Pesquisas mostraram que a autocompaixão está associada a uma maior motivação, melhor imagem corporal e melhor bem-estar geral. Quaisquer que sejam os seus resultados de fitness nas próximas semanas, seja gentil consigo mesmo e reconheça que você fez um grande esforço para melhorar-se em um curto período de tempo.
Ao ser gentil e compreensivo consigo mesmo, você pode criar um diálogo interno mais positivo e solidário que o ajude a navegar pelos altos e baixos da sua jornada de fitness.
Sair da sua zona de conforto pode ajudá-lo a descobrir novas forças, superar limitações autoimpostas e desenvolver uma maior sensação de confiança nas suas habilidades. Ao se desafiar regularmente além do seu nível de conforto, você pode acelerar o seu progresso e alcançar os seus objetivos de corpo de verão de forma mais eficaz.
Experimente diferentes tipos de exercícios ou estilos de treino que você ainda não tentou. Isso pode incluir uma nova aula de fitness, um estilo de cardio diferente ou uma rotina desafiadora de treino de força.
O objetivo principal de construir um corpo pronto para o verão rapidamente é adotar uma abordagem holística que combine aumento da atividade física, nutrição consciente e uma mentalidade positiva.

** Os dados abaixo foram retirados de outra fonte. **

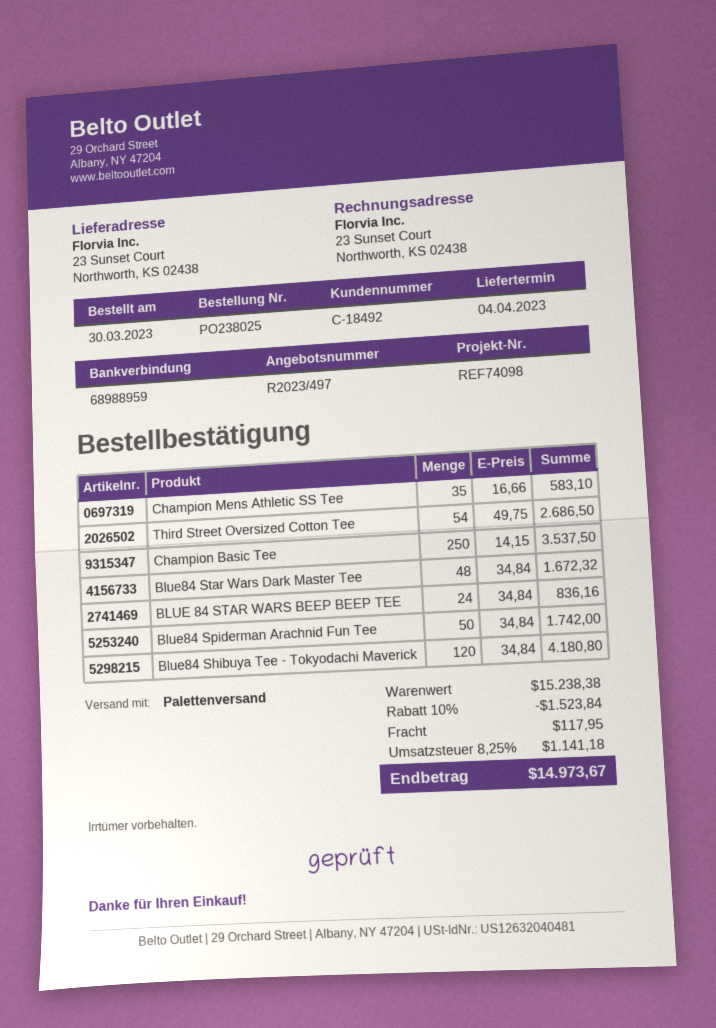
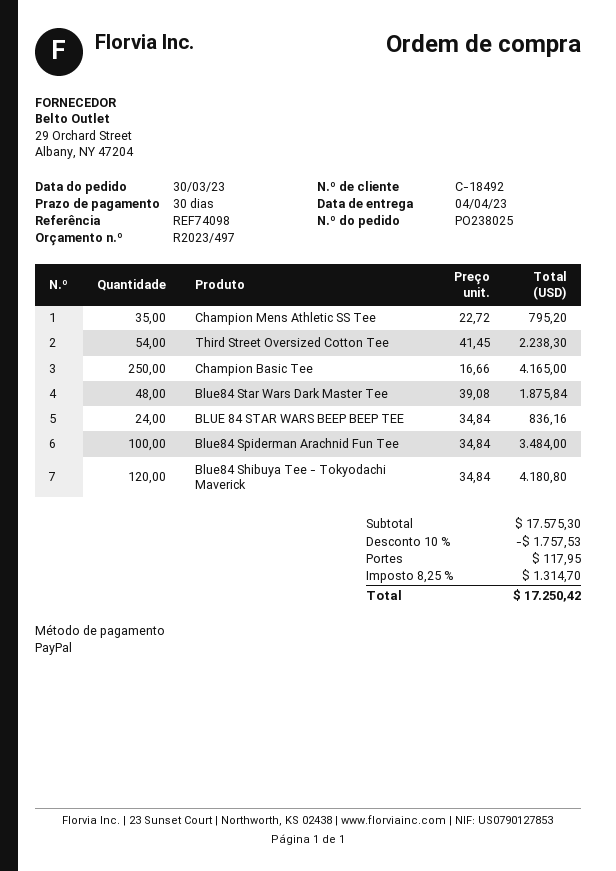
Champion Mens Athletic SS Tee: 35 x 16.66 = 583.10 -> 35 x 22.72 = 795.20
Third Street Oversized Cotton Tee: 54 x 49.75 = 2686.50 -> 54 x 41.45 = 2238.30
Champion Basic Tee: 250 x 14.15 = 3537.50 -> 250 x 16.66 = 4165.00
Blue84 Star Wars Dark Master Tee: 48 x 34.84 = 1672.32 -> 48 x 39.08 = 1875.84
Blue84 Spiderman Arachnid Fun Tee: 50 x 34.84 = 1742.00 -> 100 x 34.84 = 3484.00
subtotal: 15238.38 -> 17575.30
discount: 10% = 1523.84 -> 10% = 1757.53
tax: 8.25% = 1141.18 -> 8.25% = 1314.70
total: 14973.67 -> 17250.42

Trata-se de integrar mudanças positivas sustentáveis na sua rotina que durarão a longo prazo. Ao comprometer-se com essas mudanças não apenas para o verão, mas como parte de uma mudança de estilo de vida duradoura, você pode alcançar os seus objetivos de corpo de verão enquanto também se prepara para uma saúde e bem-estar a longo prazo.